§ RECORD EXTRACTS:
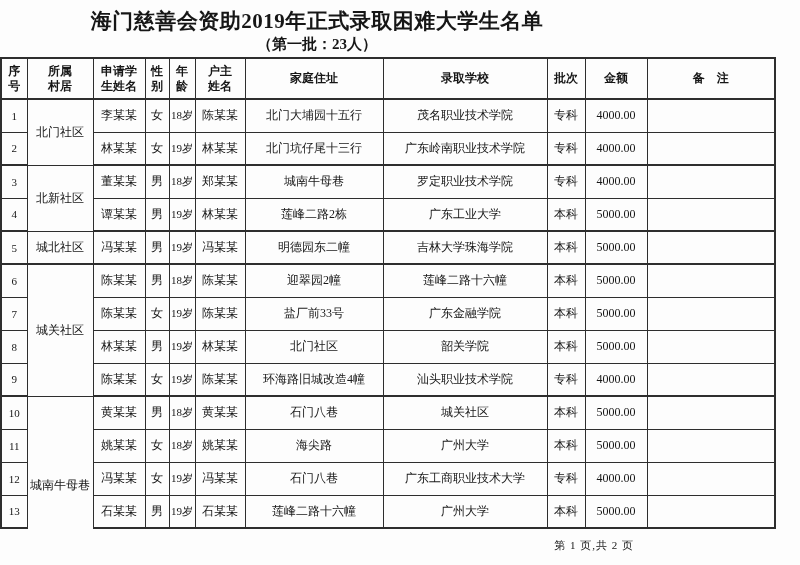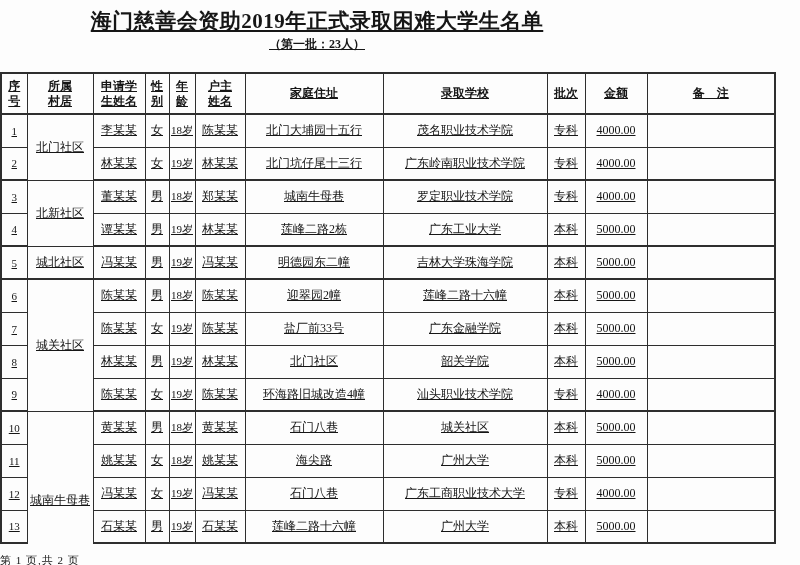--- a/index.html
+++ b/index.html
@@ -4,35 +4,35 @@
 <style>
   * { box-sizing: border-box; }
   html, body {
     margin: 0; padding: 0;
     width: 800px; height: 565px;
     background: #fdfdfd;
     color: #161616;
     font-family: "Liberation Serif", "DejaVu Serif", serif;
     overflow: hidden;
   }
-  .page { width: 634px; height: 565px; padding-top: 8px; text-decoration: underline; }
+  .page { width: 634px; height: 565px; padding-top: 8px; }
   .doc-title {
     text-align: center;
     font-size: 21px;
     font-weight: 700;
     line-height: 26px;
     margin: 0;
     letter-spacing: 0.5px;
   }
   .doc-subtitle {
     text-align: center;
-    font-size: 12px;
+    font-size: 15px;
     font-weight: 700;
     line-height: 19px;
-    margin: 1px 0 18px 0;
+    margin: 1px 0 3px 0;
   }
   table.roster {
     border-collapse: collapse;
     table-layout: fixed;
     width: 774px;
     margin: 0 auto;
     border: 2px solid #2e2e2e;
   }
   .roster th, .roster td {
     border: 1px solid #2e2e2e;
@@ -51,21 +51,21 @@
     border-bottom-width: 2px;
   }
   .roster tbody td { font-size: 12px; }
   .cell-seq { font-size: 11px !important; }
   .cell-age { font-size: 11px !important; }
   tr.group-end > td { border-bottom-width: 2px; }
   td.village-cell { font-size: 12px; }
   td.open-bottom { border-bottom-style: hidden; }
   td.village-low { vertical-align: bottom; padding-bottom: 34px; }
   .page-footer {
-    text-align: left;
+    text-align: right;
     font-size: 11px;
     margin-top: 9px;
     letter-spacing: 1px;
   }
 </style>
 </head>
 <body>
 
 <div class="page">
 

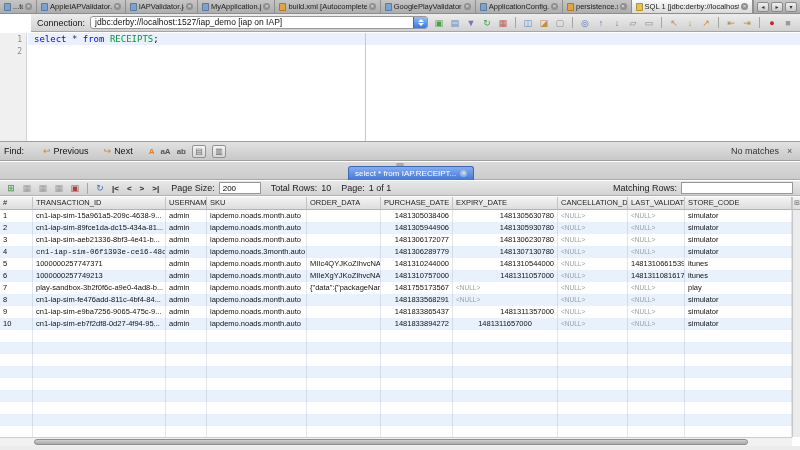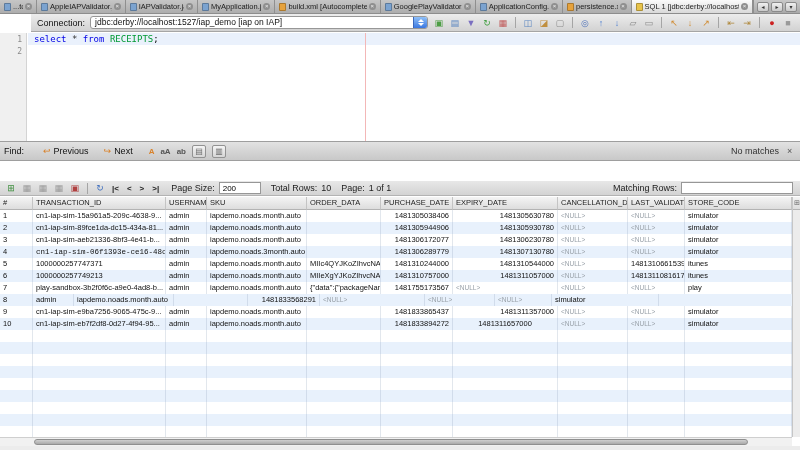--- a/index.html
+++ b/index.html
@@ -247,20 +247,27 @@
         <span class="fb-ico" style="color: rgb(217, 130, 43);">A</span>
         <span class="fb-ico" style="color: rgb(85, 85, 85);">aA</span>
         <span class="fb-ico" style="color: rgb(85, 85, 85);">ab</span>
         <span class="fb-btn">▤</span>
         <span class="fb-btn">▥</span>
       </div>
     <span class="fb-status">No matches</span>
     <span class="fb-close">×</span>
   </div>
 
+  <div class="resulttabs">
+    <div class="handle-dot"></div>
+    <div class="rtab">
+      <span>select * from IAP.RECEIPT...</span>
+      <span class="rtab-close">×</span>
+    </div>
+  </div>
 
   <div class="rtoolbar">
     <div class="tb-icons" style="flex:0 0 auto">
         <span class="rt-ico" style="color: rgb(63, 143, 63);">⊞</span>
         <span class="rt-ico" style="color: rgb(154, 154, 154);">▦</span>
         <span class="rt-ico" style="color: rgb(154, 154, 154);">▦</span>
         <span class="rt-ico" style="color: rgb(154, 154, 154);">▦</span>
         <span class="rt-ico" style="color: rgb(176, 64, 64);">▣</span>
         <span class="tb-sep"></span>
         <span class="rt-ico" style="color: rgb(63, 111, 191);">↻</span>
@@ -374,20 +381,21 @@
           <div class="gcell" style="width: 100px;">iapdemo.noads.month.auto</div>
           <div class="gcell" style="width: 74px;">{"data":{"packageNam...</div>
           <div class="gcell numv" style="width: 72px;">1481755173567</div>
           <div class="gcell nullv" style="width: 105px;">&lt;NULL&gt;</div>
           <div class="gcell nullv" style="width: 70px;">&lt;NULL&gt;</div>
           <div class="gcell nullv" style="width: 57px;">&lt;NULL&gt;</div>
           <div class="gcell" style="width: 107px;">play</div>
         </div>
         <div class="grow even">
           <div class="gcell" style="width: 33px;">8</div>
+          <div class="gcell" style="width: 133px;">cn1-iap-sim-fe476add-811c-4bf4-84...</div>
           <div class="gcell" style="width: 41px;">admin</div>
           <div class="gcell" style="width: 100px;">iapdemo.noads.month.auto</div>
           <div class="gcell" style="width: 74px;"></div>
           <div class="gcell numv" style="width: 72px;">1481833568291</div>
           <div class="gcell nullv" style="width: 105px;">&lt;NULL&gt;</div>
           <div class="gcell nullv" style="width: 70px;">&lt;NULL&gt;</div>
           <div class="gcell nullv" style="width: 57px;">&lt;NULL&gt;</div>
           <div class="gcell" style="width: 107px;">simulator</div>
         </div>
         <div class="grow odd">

§ WHAT IS NEEDED: Quote each record exactly as it stands, minus the pictures.

§ WRITTEN RESPONSE:
--- a/index.html
+++ b/index.html
@@ -4,35 +4,35 @@
 <style>
   * { box-sizing: border-box; }
   html, body {
     margin: 0; padding: 0;
     width: 800px; height: 565px;
     background: #fdfdfd;
     color: #161616;
     font-family: "Liberation Serif", "DejaVu Serif", serif;
     overflow: hidden;
   }
-  .page { width: 634px; height: 565px; padding-top: 8px; text-decoration: underline; }
+  .page { width: 634px; height: 565px; padding-top: 8px; }
   .doc-title {
     text-align: center;
     font-size: 21px;
     font-weight: 700;
     line-height: 26px;
     margin: 0;
     letter-spacing: 0.5px;
   }
   .doc-subtitle {
     text-align: center;
-    font-size: 12px;
+    font-size: 15px;
     font-weight: 700;
     line-height: 19px;
-    margin: 1px 0 18px 0;
+    margin: 1px 0 3px 0;
   }
   table.roster {
     border-collapse: collapse;
     table-layout: fixed;
     width: 774px;
     margin: 0 auto;
     border: 2px solid #2e2e2e;
   }
   .roster th, .roster td {
     border: 1px solid #2e2e2e;
@@ -51,21 +51,21 @@
     border-bottom-width: 2px;
   }
   .roster tbody td { font-size: 12px; }
   .cell-seq { font-size: 11px !important; }
   .cell-age { font-size: 11px !important; }
   tr.group-end > td { border-bottom-width: 2px; }
   td.village-cell { font-size: 12px; }
   td.open-bottom { border-bottom-style: hidden; }
   td.village-low { vertical-align: bottom; padding-bottom: 34px; }
   .page-footer {
-    text-align: left;
+    text-align: right;
     font-size: 11px;
     margin-top: 9px;
     letter-spacing: 1px;
   }
 </style>
 </head>
 <body>
 
 <div class="page">
 

--- a/index.html
+++ b/index.html
@@ -247,20 +247,27 @@
         <span class="fb-ico" style="color: rgb(217, 130, 43);">A</span>
         <span class="fb-ico" style="color: rgb(85, 85, 85);">aA</span>
         <span class="fb-ico" style="color: rgb(85, 85, 85);">ab</span>
         <span class="fb-btn">▤</span>
         <span class="fb-btn">▥</span>
       </div>
     <span class="fb-status">No matches</span>
     <span class="fb-close">×</span>
   </div>
 
+  <div class="resulttabs">
+    <div class="handle-dot"></div>
+    <div class="rtab">
+      <span>select * from IAP.RECEIPT...</span>
+      <span class="rtab-close">×</span>
+    </div>
+  </div>
 
   <div class="rtoolbar">
     <div class="tb-icons" style="flex:0 0 auto">
         <span class="rt-ico" style="color: rgb(63, 143, 63);">⊞</span>
         <span class="rt-ico" style="color: rgb(154, 154, 154);">▦</span>
         <span class="rt-ico" style="color: rgb(154, 154, 154);">▦</span>
         <span class="rt-ico" style="color: rgb(154, 154, 154);">▦</span>
         <span class="rt-ico" style="color: rgb(176, 64, 64);">▣</span>
         <span class="tb-sep"></span>
         <span class="rt-ico" style="color: rgb(63, 111, 191);">↻</span>
@@ -374,20 +381,21 @@
           <div class="gcell" style="width: 100px;">iapdemo.noads.month.auto</div>
           <div class="gcell" style="width: 74px;">{"data":{"packageNam...</div>
           <div class="gcell numv" style="width: 72px;">1481755173567</div>
           <div class="gcell nullv" style="width: 105px;">&lt;NULL&gt;</div>
           <div class="gcell nullv" style="width: 70px;">&lt;NULL&gt;</div>
           <div class="gcell nullv" style="width: 57px;">&lt;NULL&gt;</div>
           <div class="gcell" style="width: 107px;">play</div>
         </div>
         <div class="grow even">
           <div class="gcell" style="width: 33px;">8</div>
+          <div class="gcell" style="width: 133px;">cn1-iap-sim-fe476add-811c-4bf4-84...</div>
           <div class="gcell" style="width: 41px;">admin</div>
           <div class="gcell" style="width: 100px;">iapdemo.noads.month.auto</div>
           <div class="gcell" style="width: 74px;"></div>
           <div class="gcell numv" style="width: 72px;">1481833568291</div>
           <div class="gcell nullv" style="width: 105px;">&lt;NULL&gt;</div>
           <div class="gcell nullv" style="width: 70px;">&lt;NULL&gt;</div>
           <div class="gcell nullv" style="width: 57px;">&lt;NULL&gt;</div>
           <div class="gcell" style="width: 107px;">simulator</div>
         </div>
         <div class="grow odd">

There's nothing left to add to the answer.